** About this task **
Return the line that contains "- From a game" plus every line after it to the end of the entries below, exactly as given, and stop there.

** Data section **

.....

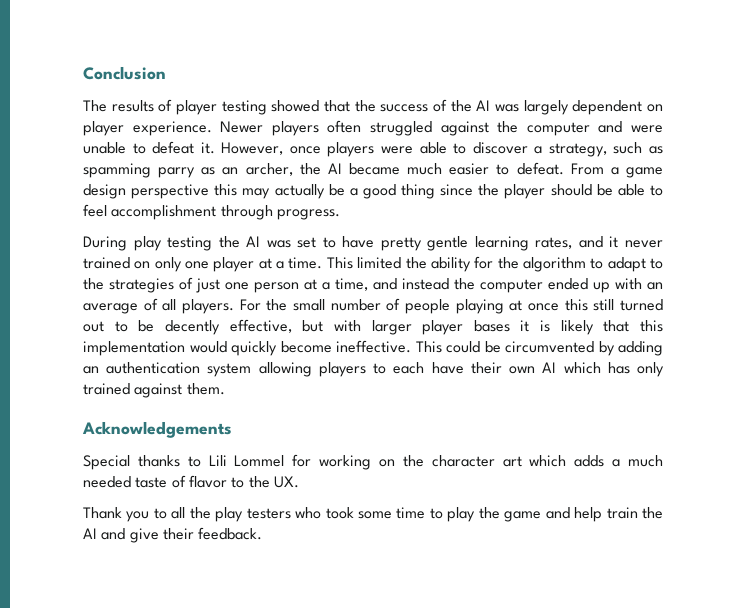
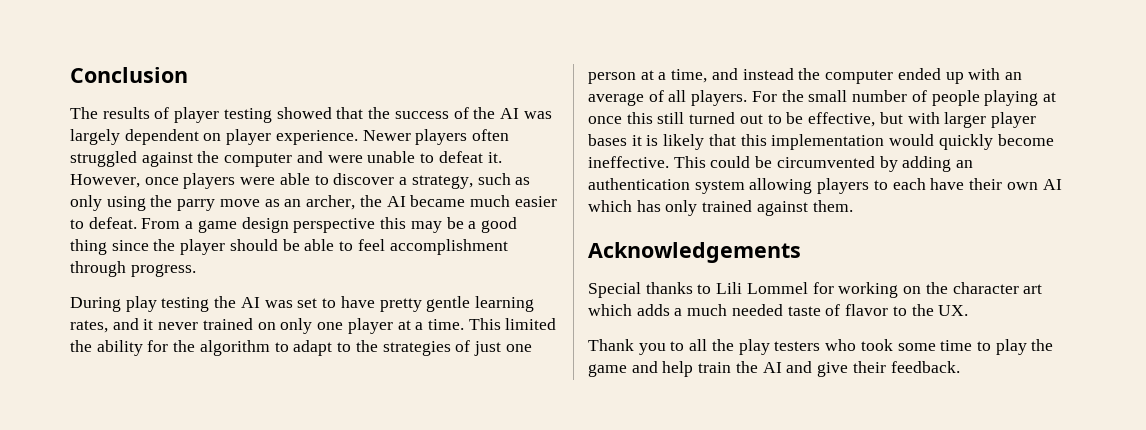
- However, once players were able to discover a strategy, such as spamming parry as an archer, the AI became much easier to defeat.
+ However, once players were able to discover a strategy, such as only using the parry move as an archer, the AI became much easier to defeat.
- From a game design perspective this may actually be a good thing since the player should be able to feel accomplishment through progress.
+ From a game design perspective this may be a good thing since the player should be able to feel accomplishment through progress.
- For the small number of people playing at once this still turned out to be decently effective, but with larger player bases it is likely that this implementation would quickly become ineffective.
+ For the small number of people playing at once this still turned out to be effective, but with larger player bases it is likely that this implementation would quickly become ineffective.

.....

** Task solution **
- From a game design perspective this may actually be a good thing since the player should be able to feel accomplishment through progress.
+ From a game design perspective this may be a good thing since the player should be able to feel accomplishment through progress.
- For the small number of people playing at once this still turned out to be decently effective, but with larger player bases it is likely that this implementation would quickly become ineffective.
+ For the small number of people playing at once this still turned out to be effective, but with larger player bases it is likely that this implementation would quickly become ineffective.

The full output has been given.